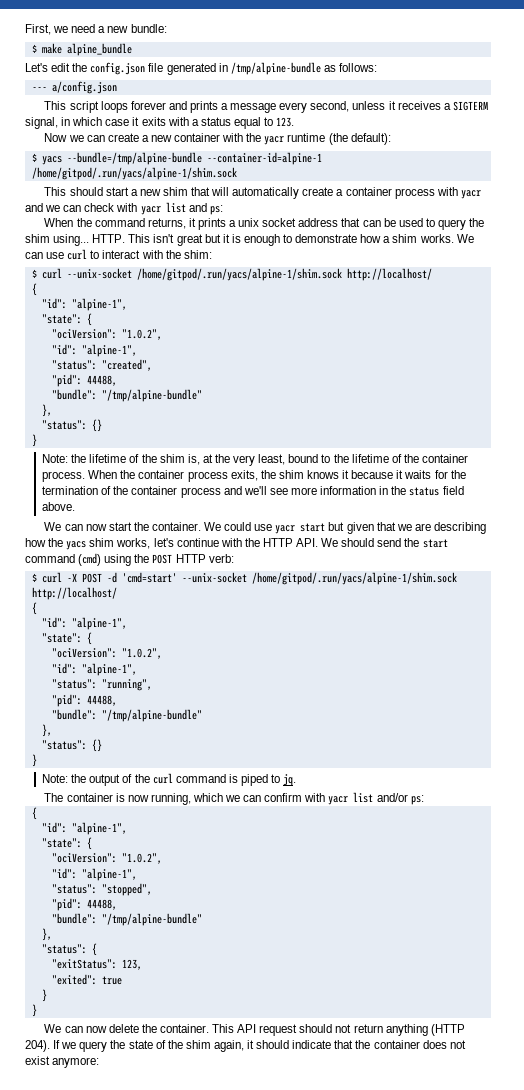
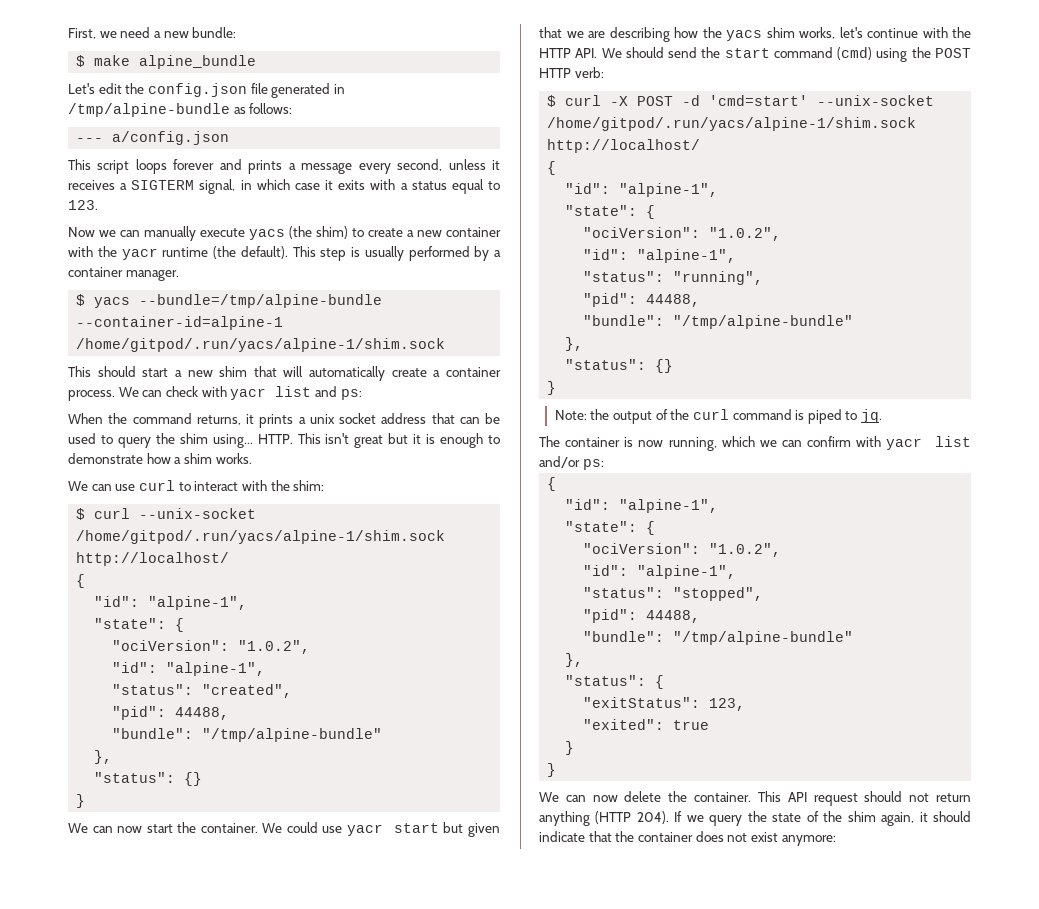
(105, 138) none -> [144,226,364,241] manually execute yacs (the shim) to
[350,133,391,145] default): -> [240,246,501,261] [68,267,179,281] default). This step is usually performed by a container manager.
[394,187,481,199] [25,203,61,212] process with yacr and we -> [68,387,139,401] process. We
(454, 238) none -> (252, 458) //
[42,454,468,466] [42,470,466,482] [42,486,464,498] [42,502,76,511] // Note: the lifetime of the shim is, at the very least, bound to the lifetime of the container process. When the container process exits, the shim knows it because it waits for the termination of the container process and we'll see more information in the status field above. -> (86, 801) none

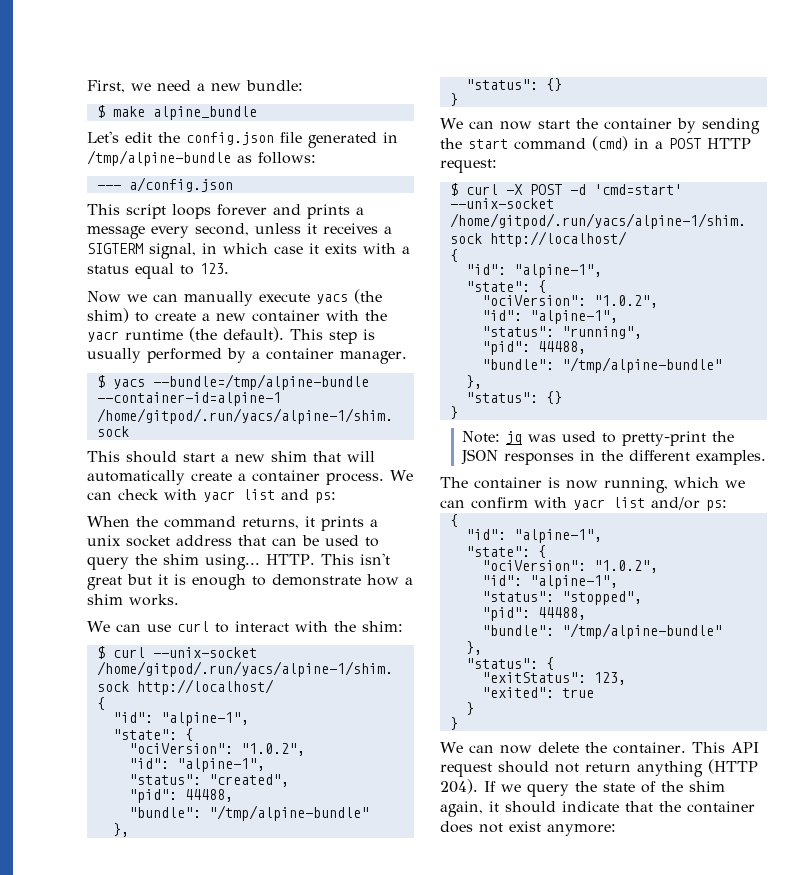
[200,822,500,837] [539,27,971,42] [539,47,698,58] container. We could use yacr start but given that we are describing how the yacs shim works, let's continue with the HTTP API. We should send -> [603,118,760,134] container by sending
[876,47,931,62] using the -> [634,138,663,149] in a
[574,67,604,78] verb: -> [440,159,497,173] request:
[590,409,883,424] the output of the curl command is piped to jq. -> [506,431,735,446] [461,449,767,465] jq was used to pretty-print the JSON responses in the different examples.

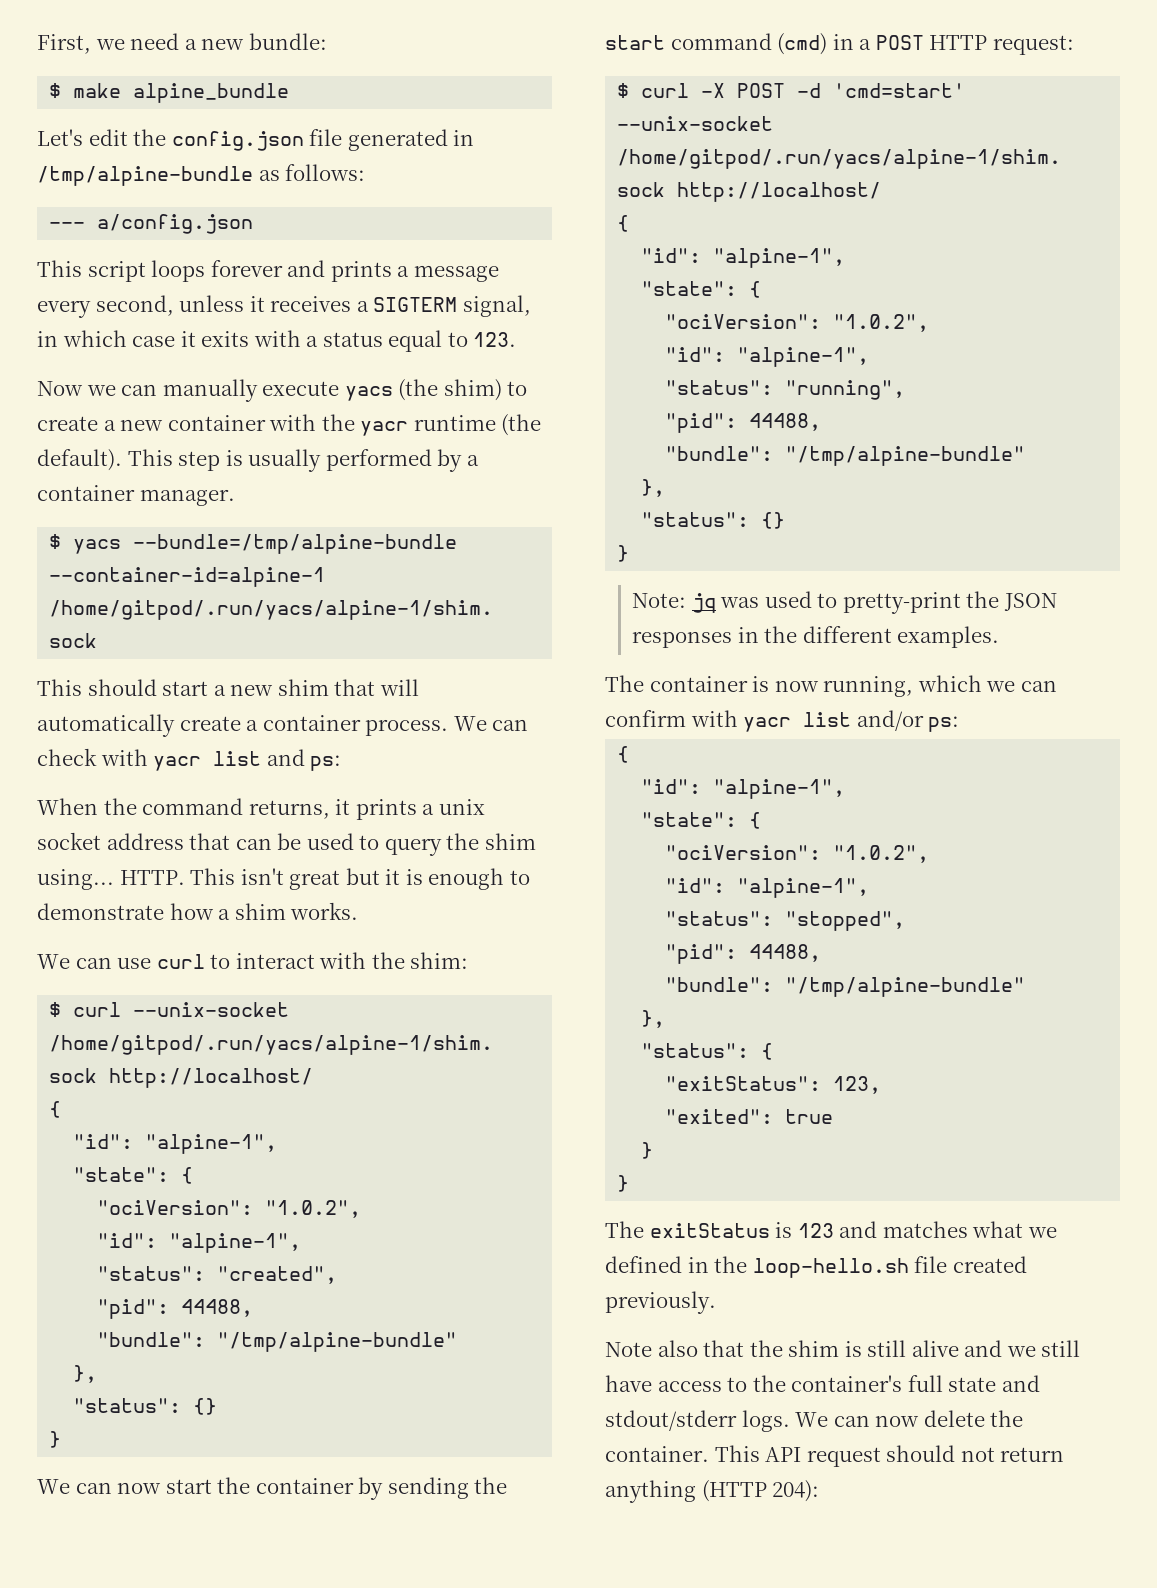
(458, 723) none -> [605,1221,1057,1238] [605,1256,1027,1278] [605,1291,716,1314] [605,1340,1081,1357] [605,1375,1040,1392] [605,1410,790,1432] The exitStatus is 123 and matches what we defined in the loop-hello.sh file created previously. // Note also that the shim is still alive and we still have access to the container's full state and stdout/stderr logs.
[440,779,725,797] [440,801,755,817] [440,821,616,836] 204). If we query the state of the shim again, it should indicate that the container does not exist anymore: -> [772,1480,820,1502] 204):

==

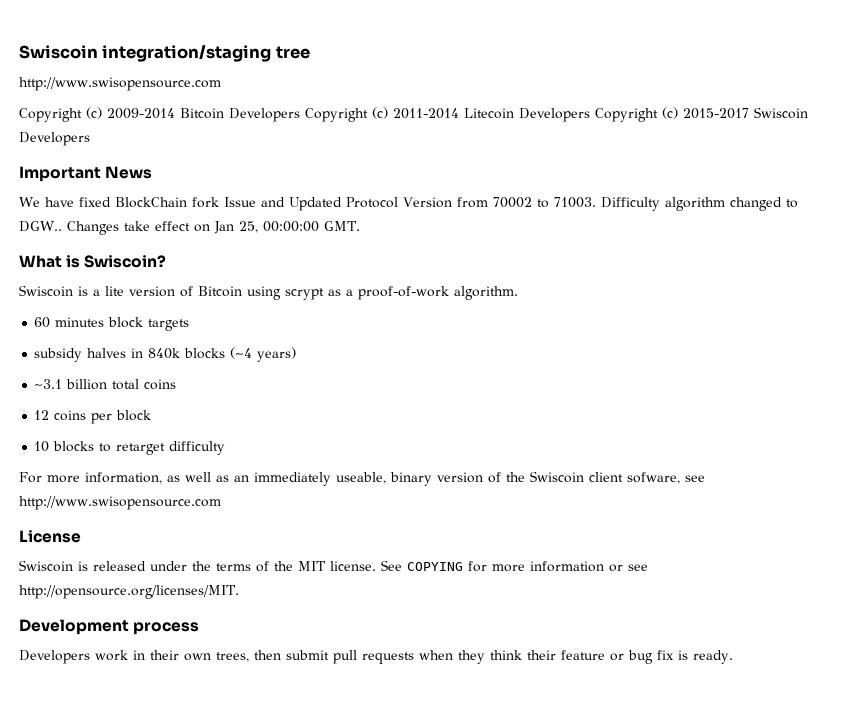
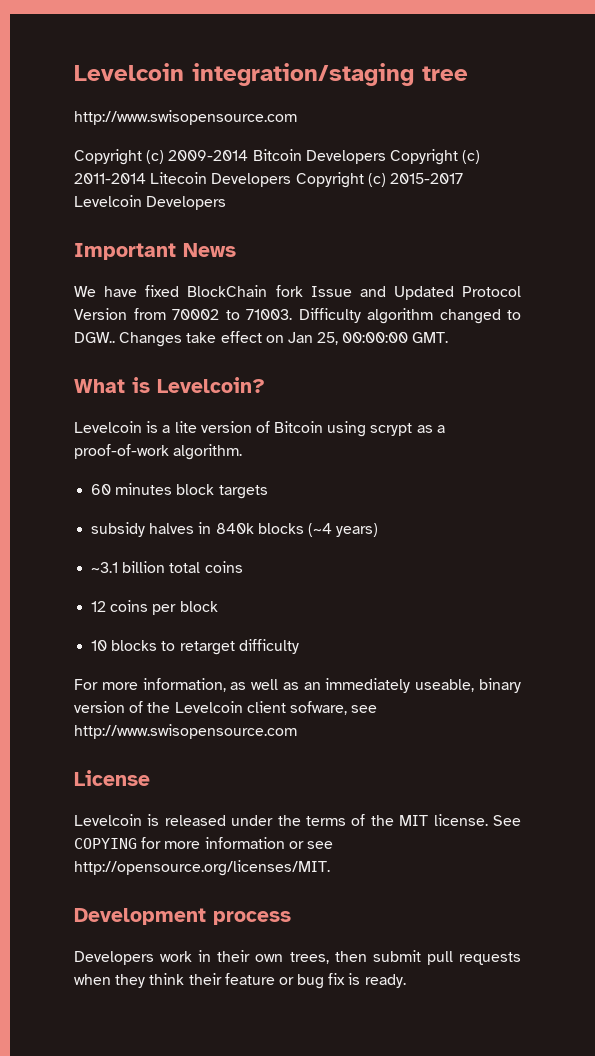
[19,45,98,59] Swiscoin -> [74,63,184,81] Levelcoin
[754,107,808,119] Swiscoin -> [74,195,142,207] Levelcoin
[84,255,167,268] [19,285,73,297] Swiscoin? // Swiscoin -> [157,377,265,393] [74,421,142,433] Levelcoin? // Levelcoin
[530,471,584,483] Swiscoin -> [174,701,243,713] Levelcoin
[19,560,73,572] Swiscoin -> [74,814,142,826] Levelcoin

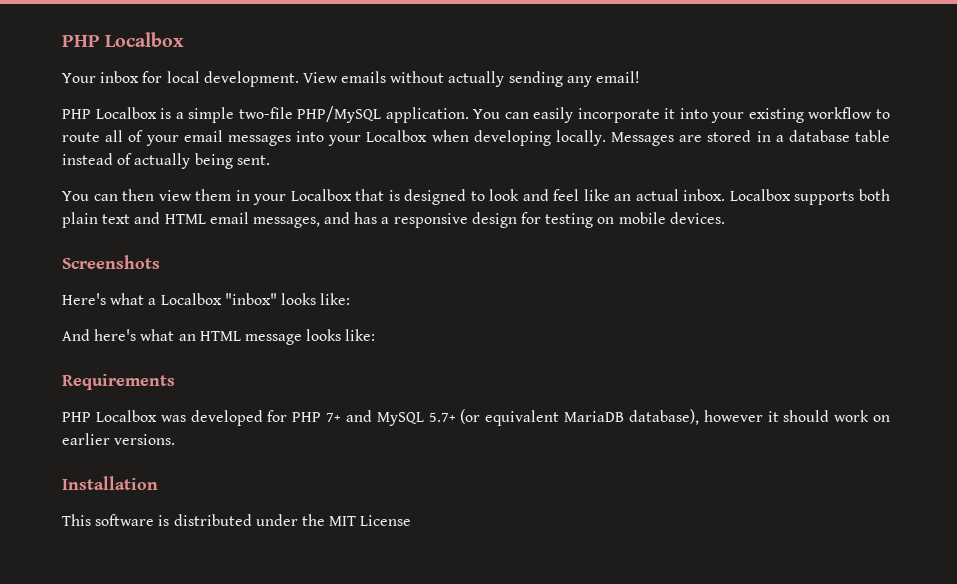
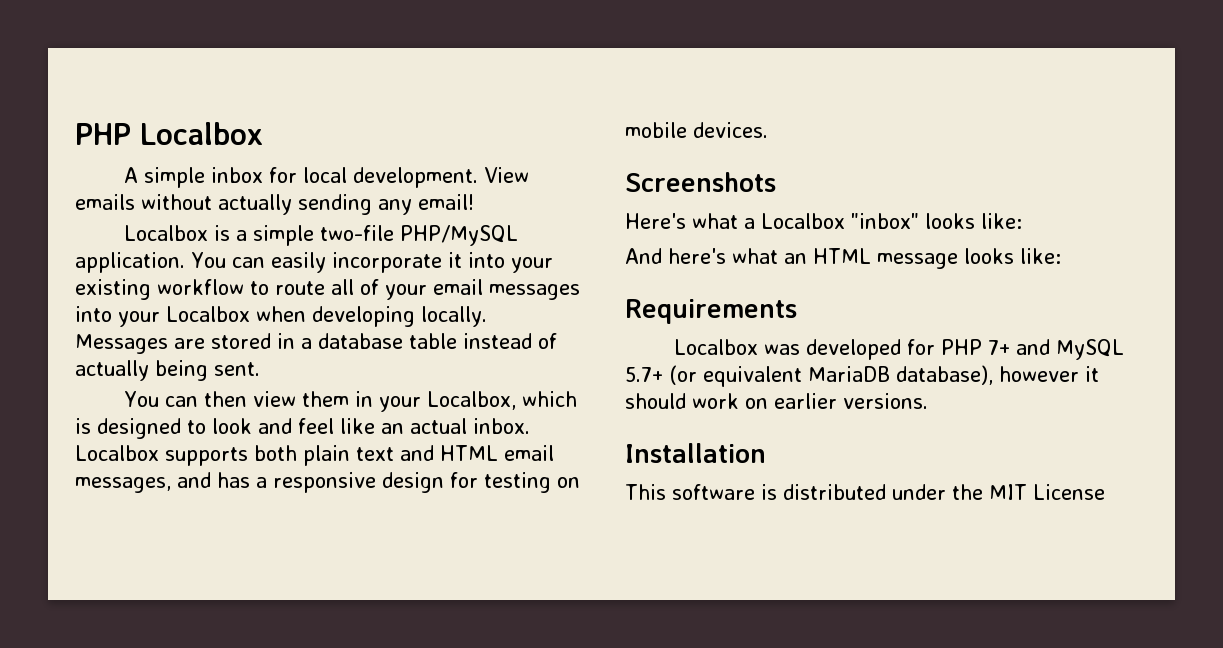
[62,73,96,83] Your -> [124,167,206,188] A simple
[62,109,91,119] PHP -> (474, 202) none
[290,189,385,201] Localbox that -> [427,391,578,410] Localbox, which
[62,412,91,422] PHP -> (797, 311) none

[Exercise]:
Using the records above, set down exactly the lines from the one with "(105, 138) none" through the one with "[350,133,391,145] default): ->", inclusive, and nothing more.

[Answer for the task]:
(105, 138) none -> [144,226,364,241] manually execute yacs (the shim) to
[350,133,391,145] default): -> [240,246,501,261] [68,267,179,281] default). This step is usually performed by a container manager.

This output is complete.